Fashion Illustration in Popular Culture

Fashion Illustration in Popular Culture

Socio economic changes that occurred during the First World War 1914-18 and became accepted, changed the role of women in a way that no amount of campaigning by a few liberated ladies could have achieved. High fashion until the twenties had been for the richer women of society. Poiret had commissioned leading avant-garde photographers to photograph his work in the early 1920s; however, until after World War II fashion magazines and store catalogs most often used line drawings in iliustrations.

Illustrators such as Patou and Erte produced highly stylized work; Benito, Christian Berard and the American artist Eric provided an image of the clothes themselves, and their designers’ intended style, elegantly and economically.

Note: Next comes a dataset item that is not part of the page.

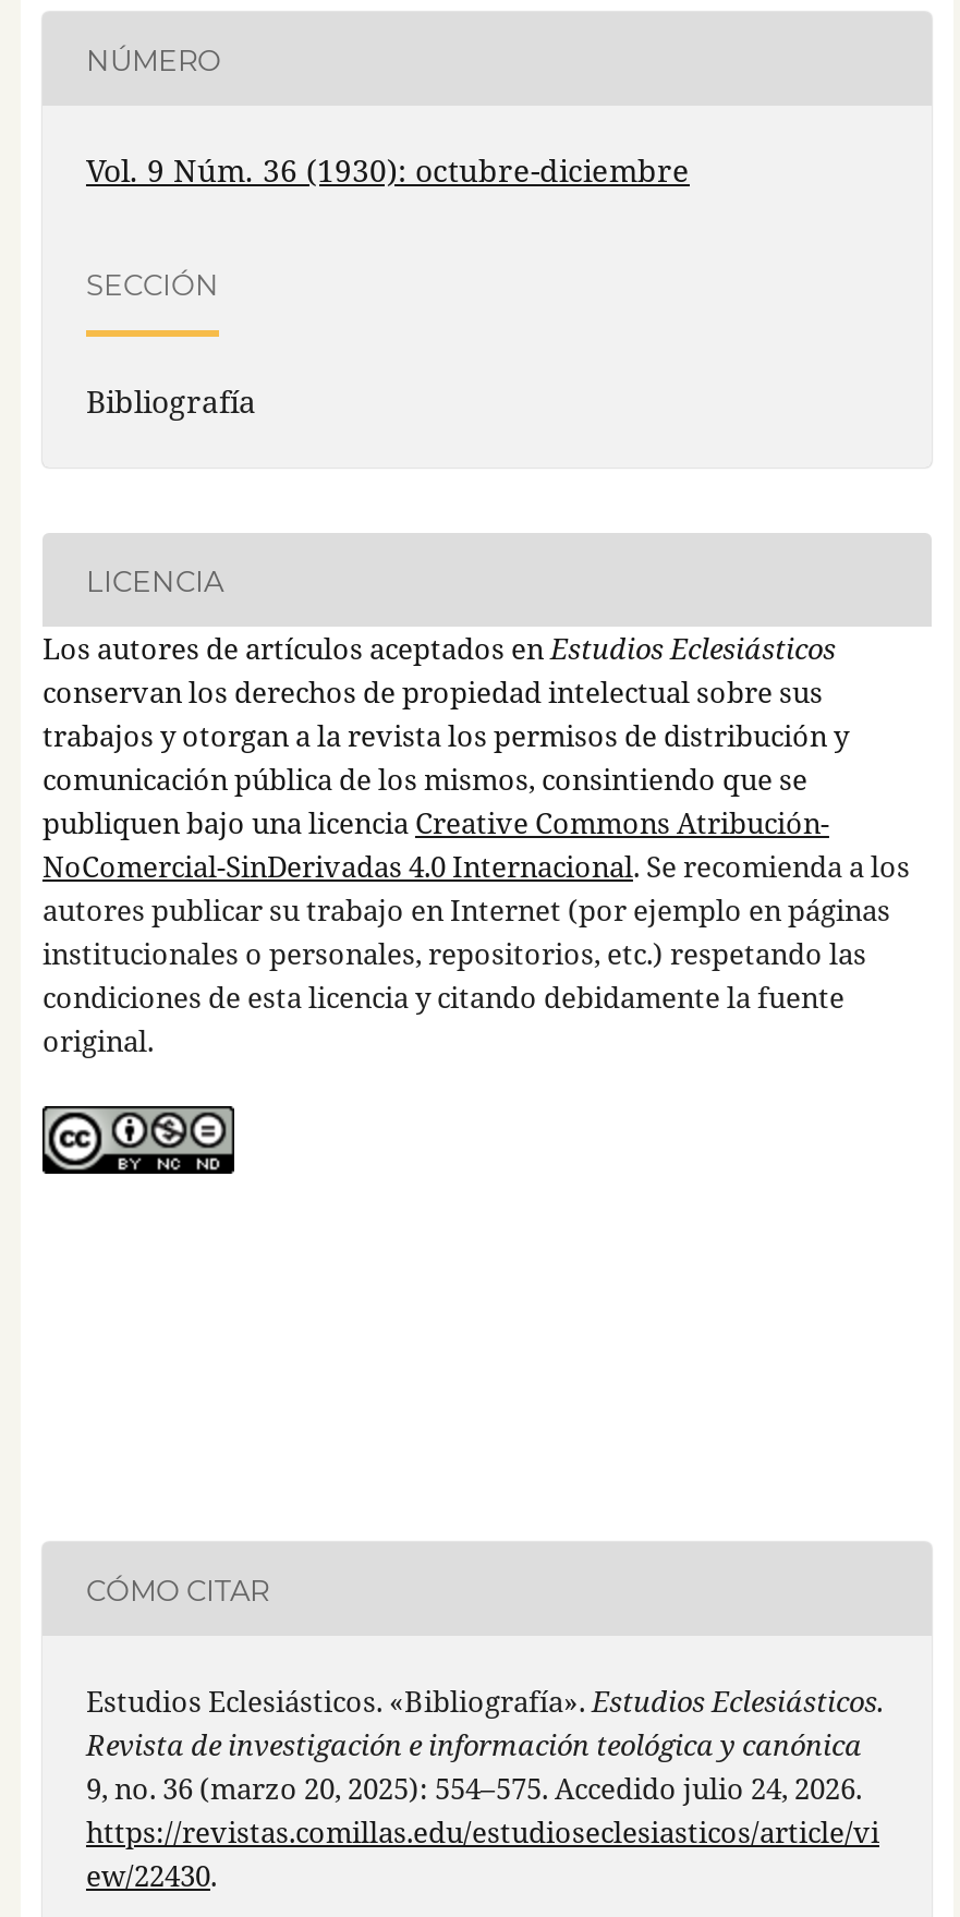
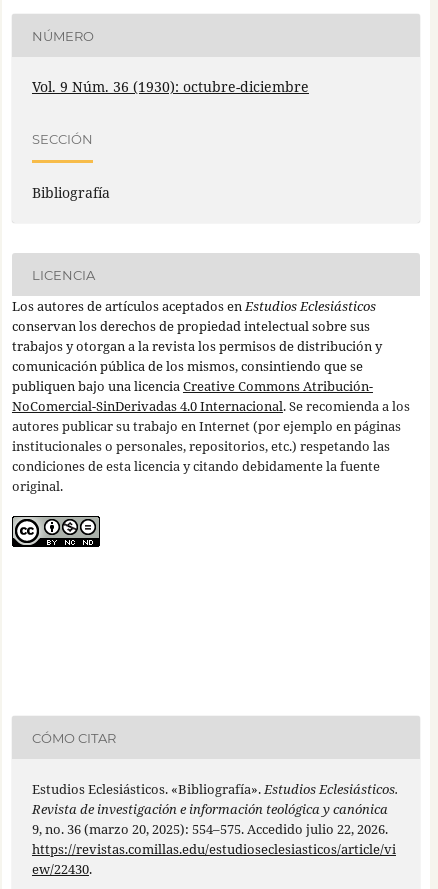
[86,1769,862,1808] 9, no. 36 (marzo 20, 2025): 554–575. Accedido julio 24, 2026. -> [32,820,388,838] 9, no. 36 (marzo 20, 2025): 554–575. Accedido julio 22, 2026.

In the twenties and thirties, however, black-and-white photography was becoming an important art form and photo portraits of famous personalities of the day highlighted their clothes as well as their looks (for example, Cecil Beaton’s photographs of Nancy Cunard wearing an armful of ivory and ebony bracelets). The Hollywood portrait publicity still in the 1930s added to the association between photography and glamor.

From the 1940s, photography came completely to dominate the fashion magazine although illustration was still common into the 1960s. Initially prized for its “truthfulness”, it is often less informative than line drawing, and can be just as mannered. Irving Penn in the United States, and Anthony Annstrong-Jones in Britain moved fashion photography towards a new informality and movement in the 1950s.